Update 9-14-11: In the Fact Checker article mentioned above, Glen Kessler noted "A recent review of nine different studies on the stimulus bill found that six studies concluded the stimulus had “a significant, positive effect on employment and growth,” and three said the effect was “either quite small or impossible to detect.” "(emphasis mine)

One great point of the night was that Mitt Romney seemed to be constructing Obama's campaign for him. When you attack a program loved by 75% of the population, you may just as well plan on keeping your job in Texas.


Update 9-14-11: Fackcheck also checked the debate:
  • "Bachmann said an executive order signed by Perry would have "forced" young girls to take a "potentially dangerous drug." But federal government regulators declared the drug a "safe and effective vaccine" to prevent a sexually transmitted disease that could lead to cervical cancer.

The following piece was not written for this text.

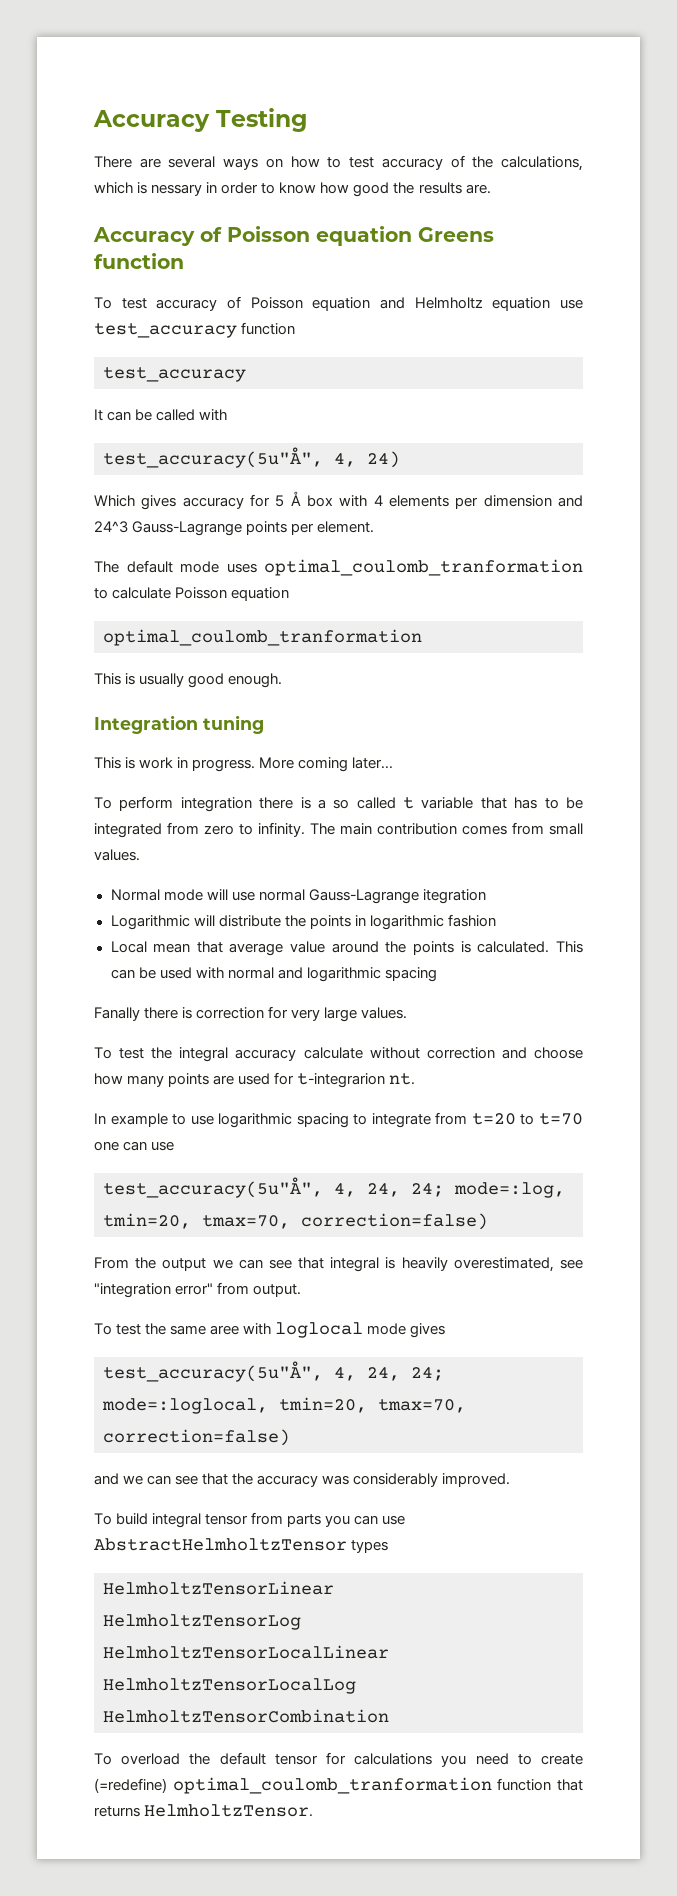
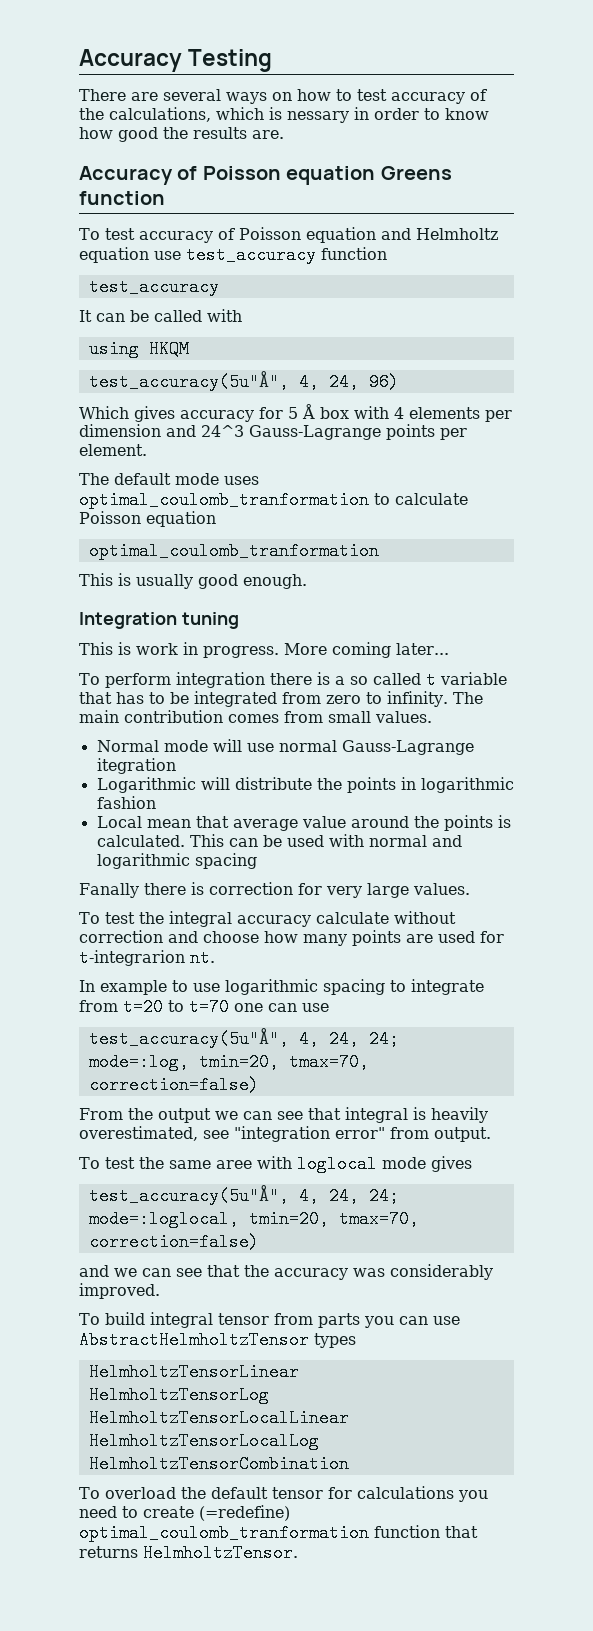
[103,447,400,468] // test_accuracy(5u"Å", 4, 24) -> [88,340,189,358] [88,371,399,391] // using HKQM // test_accuracy(5u"Å", 4, 24, 96)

Also, the order allowed parents to opt-out.
  • Romney falsely accused Perry of misquoting him on Social Security. Perry correctly characterized a section of Romney's book in which Romney compared the federal government's management of Social Security to a banker who steals from his client's trust fund.
  • Huntsman falsely claimed that Romney's book labeled Social Security "a fraud." Romney wrote that Americans have been "defrauded" because of the way the program has been managed, but he did not call it a "fraud."
  • Santorum claimed Pennsylvania voters in 1994 rewarded his "courage to tell them the truth" about Social Security. But, as Santorum himself acknowledged at the time, he nearly lost that election after his opponent unearthed a video tape of the Republican discussing the need to raise the eligibility age for Social Security.
  • Cain claimed county government retirees in Galveston, Texas, make "at least 50 percent more than they would ever get out of Social Security" because the county opted out of Social Security. But that's only for initial benefits, and those retirees do not get annual cost-of-living adjustments. Also, not all retirees get such a high initial benefit. 
  • Perry cherry-picked job creation numbers when he boasted of creating 1 million jobs as governor "while the current resident of the White House is overseeing the loss of 2.5 million jobs." Texas has increased jobs by 1 million during Perry's tenure, but only 95,600 have come since Obama has been president."

Update 9-14-11: The GOP is becoming the party of the anti-corporate anti-vaxers.